In today's lecture, where we'll be looking at the time series and date functionally in pandas. Manipulating
dates and time is quite flexible in Pandas and thus allows us to conduct more analysis such as time series
analysis, which we will talk about soon. Actually, pandas was originally created by Wed McKinney to handle date and time data when he worked as a consultant for hedge funds. So it's quite robust in this matter.

In [1]:
# Let's bring in pandas and numpy as usual
import pandas as pd
import numpy as np

### Timestamp

In [2]:
# Pandas has four main time related classes. Timestamp, DatetimeIndex, Period, and PeriodIndex. First, let's
# look at Timestamp. It represents a single timestamp and associates values with points in time.

# For example, let's create a timestamp using a string 9/1/2019 10:05AM, and here we have our timestamp.
# Timestamp is interchangeable with Python's datetime in most cases.
pd.Timestamp('9/1/2019 10:05AM')

Timestamp('2019-09-01 10:05:00')

In [3]:
# We can also create a timestamp by passing multiple parameters such as year, month, date, hour,
# minute, separately
pd.Timestamp(2019, 12, 20, 0, 0) # So pd.Timestamp and we just pass these in order.

Timestamp('2019-12-20 00:00:00')

In [4]:
# Timestamp also has some useful attributes, such as isoweekday(), which shows the weekday of the timestamp
# note that 1 represents Monday and 7 represents Sunday
pd.Timestamp(2019, 12, 20, 0, 0).isoweekday()
# And this is actually quite commonly done to just get a simple numeric value.

5

In [5]:
# You can find extract the specific year, month, day, hour, minute, second from a timestamp as well
pd.Timestamp(2019, 12, 20, 5, 2,23).second # see how many seconds there were, who are the second parameter space rather for that

23

### Period

In [6]:
# Suppose we weren't interested in a specific point in time and instead wanted a span of time. This is where
# the Period class comes into play. Period represents a single time span, such as a specific day or month.
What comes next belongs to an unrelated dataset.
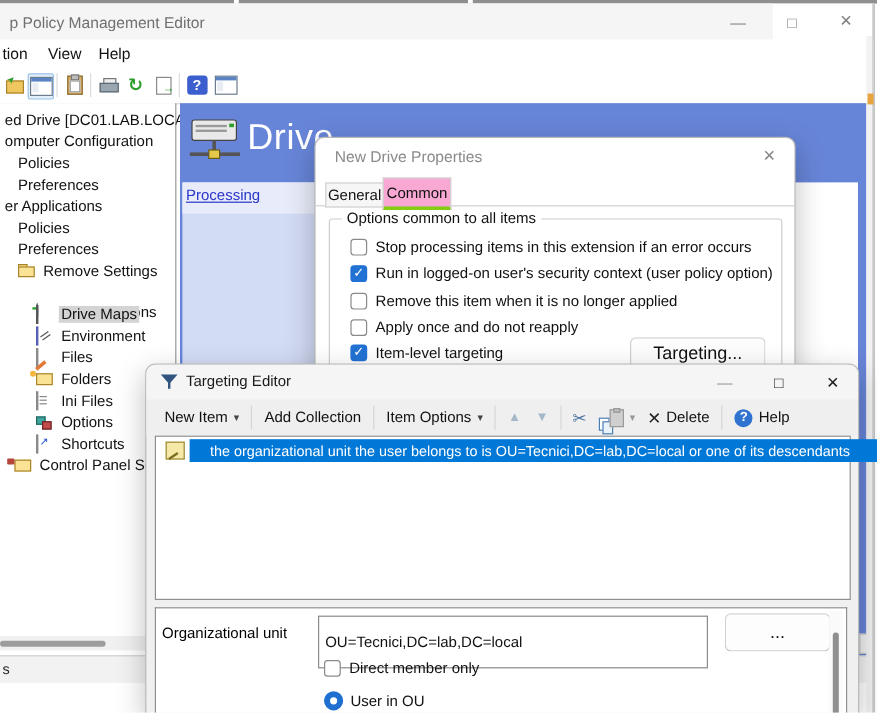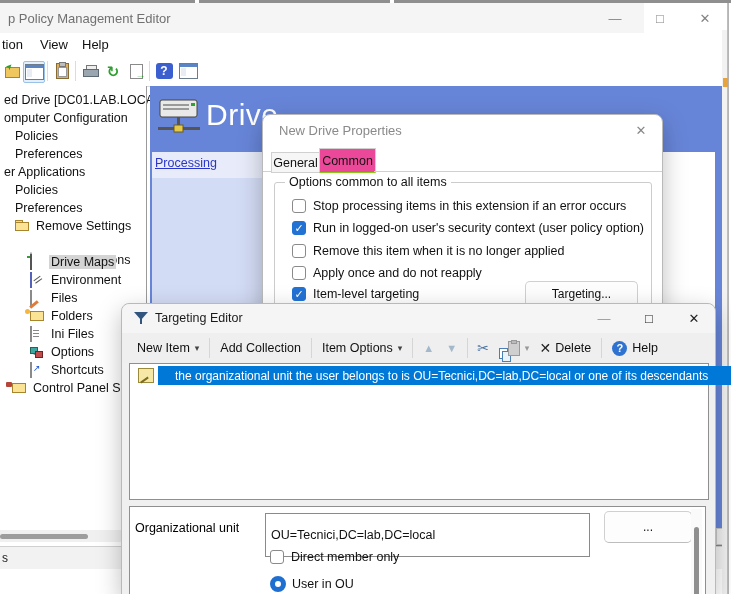"Common" .tab.active { background: #ec4899 -> #f9a8d4; border-bottom: 1px solid #84cc16 -> 6px solid #84cc16 }
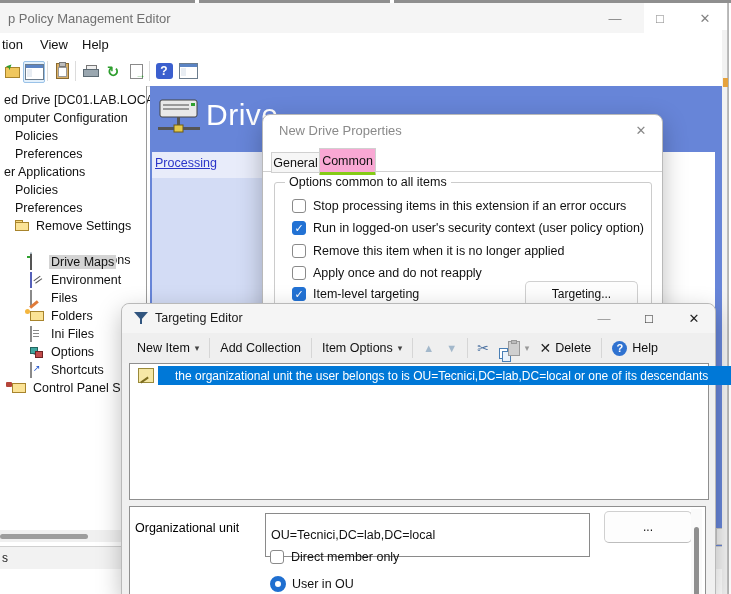"Targeting..." .btn { font-size: 12px -> 15px }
# Here we are creating a period that is January 2016,
pd.Period('1/2016')

Period('2016-01', 'M')

In [7]:
# You'll notice when we print that out that the granularity of the period is M for month, since that was the
# finest grained piece we provided. Here's an example of a period that is March 5th, 2016.
pd.Period('3/5/2016')
# So we just do pd.Period, pass in our date, and we'll see that it's got the granularity of day which is 'D'.

Period('2016-03-05', 'D')

In [8]:
# Period objects represent the full timespan that you specify. Arithmetic on period is very easy and
# intuitive, for instance, if we want to find out 5 months after January 2016, we simply plus 5
pd.Period('1/2016') + 5

Period('2016-06', 'M')

In [9]:
# From the result, you can see we get June 2016. If we want to find out two days before March 5th 2016, we
# simply subtract 2
pd.Period('3/5/2016') - 2

Period('2016-03-03', 'D')

In [10]:
# The key here is that the period object encapsulates the granularity for arithmetic

### DatetimeIndex and PeriodIndex

In [11]:
# The index of a timestamp is DatetimeIndex. Let's look at a quick example because this is really quite handy when you start to 
# deal with time series data. First, let's create our example series t1, we'll use the Timestamp of September 1st, 2nd and 3rd 
# of 2016. When we look at the series, each Timestamp is the index and has a value associated with it, in this case, a, b and c.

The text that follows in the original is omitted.